Monday Morning

You, Michael, always said that it was immoral to invest thousands of shekels in a bathroom. What does a bathroom need except running water, you’d say, adding another two-word phrase (in your verdicts, you also liked to use two-word phrases to express loathing): Outrageous waste. Pure ostentation. Revolting hedonism. After showering in Avner Ashdot’s computerized bathroom, I want to add to the list, if you will permit me, another two-word phrase: pure pleasure. Buttons that regulate heat, cold, and water pressure in such a way that you can adjust them exactly, not approximately, to what you want. A steam hood that keeps too much steam from accumulating. Shelves overflowing with the best toiletries, including bath oils and natural soaps. Scented candles. Buttons you press that change the color of the water by activating underwater colored lighting. Velvety soft towels. I know that you couldn’t care less about all of this. It’s clear to me that you consider these technical specifications irrelevant. But I really want you to understand, Michael, not only how much I enjoyed that shower—so much that I forgot I was supposed to step out of it at some point—but also why, for days after it, I couldn’t stop thinking about it with longing. Actually yearning for it.

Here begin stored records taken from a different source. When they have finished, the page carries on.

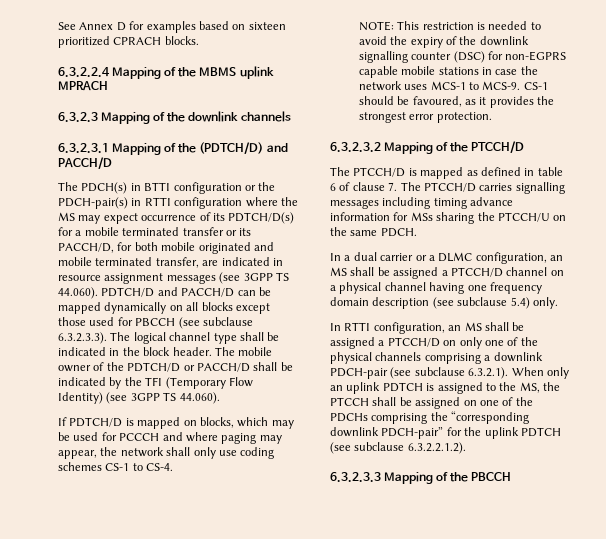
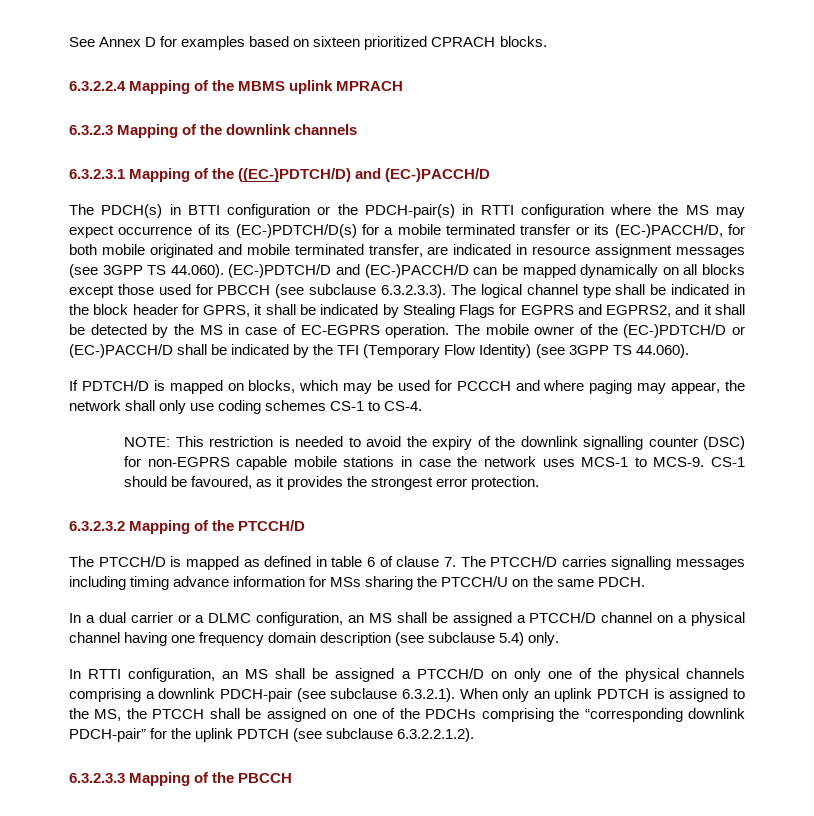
- 6.3.2.3.1 Mapping of the (PDTCH/D) and PACCH/D
+ 6.3.2.3.1 Mapping of the ((EC-)PDTCH/D) and (EC-)PACCH/D
- The PDCH(s) in BTTI configuration or the PDCH-pair(s) in RTTI configuration where the MS may expect occurrence of its PDTCH/D(s) for a mobile terminated transfer or its PACCH/D, for both mobile originated and mobile terminated transfer, are indicated in resource assignment messages (see 3GPP TS 44.060). PDTCH/D and PACCH/D can be mapped dynamically on all blocks except those used for PBCCH (see subclause 6.3.2.3.3). The logical channel type shall be indicated in the block header.
+ The PDCH(s) in BTTI configuration or the PDCH-pair(s) in RTTI configuration where the MS may expect occurrence of its (EC-)PDTCH/D(s) for a mobile terminated transfer or its (EC-)PACCH/D, for both mobile originated and mobile terminated transfer, are indicated in resource assignment messages (see 3GPP TS 44.060). (EC-)PDTCH/D and (EC-)PACCH/D can be mapped dynamically on all blocks except those used for PBCCH (see subclause 6.3.2.3.3). The logical channel type shall be indicated in the block header for GPRS, it shall be indicated by Stealing Flags for EGPRS and EGPRS2, and it shall be detected by the MS in case of EC-EGPRS operation.
- The mobile owner of the PDTCH/D or PACCH/D shall be indicated by the TFI (Temporary Flow Identity) (see 3GPP TS 44.060).
+ The mobile owner of the (EC-)PDTCH/D or (EC-)PACCH/D shall be indicated by the TFI (Temporary Flow Identity) (see 3GPP TS 44.060).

~ Eshkol Nevo, Three Floors Up


Photo via Your Eyes Blaze Out

16 thoughts on “Monday Morning

  1. Every time we step out of our Italian shower we agree that this was – albeit by far not the most costly renovation – the most brilliant investment in our house from 1920! I do however have a horror of LEDs in the shower (and we have experienced them…. a terrible idea!). Fantastic start to a new week – I feel doubly vigorous now thanks to you David.
    Heal well so that you can enjoy the powers of a wonderful shower again fully!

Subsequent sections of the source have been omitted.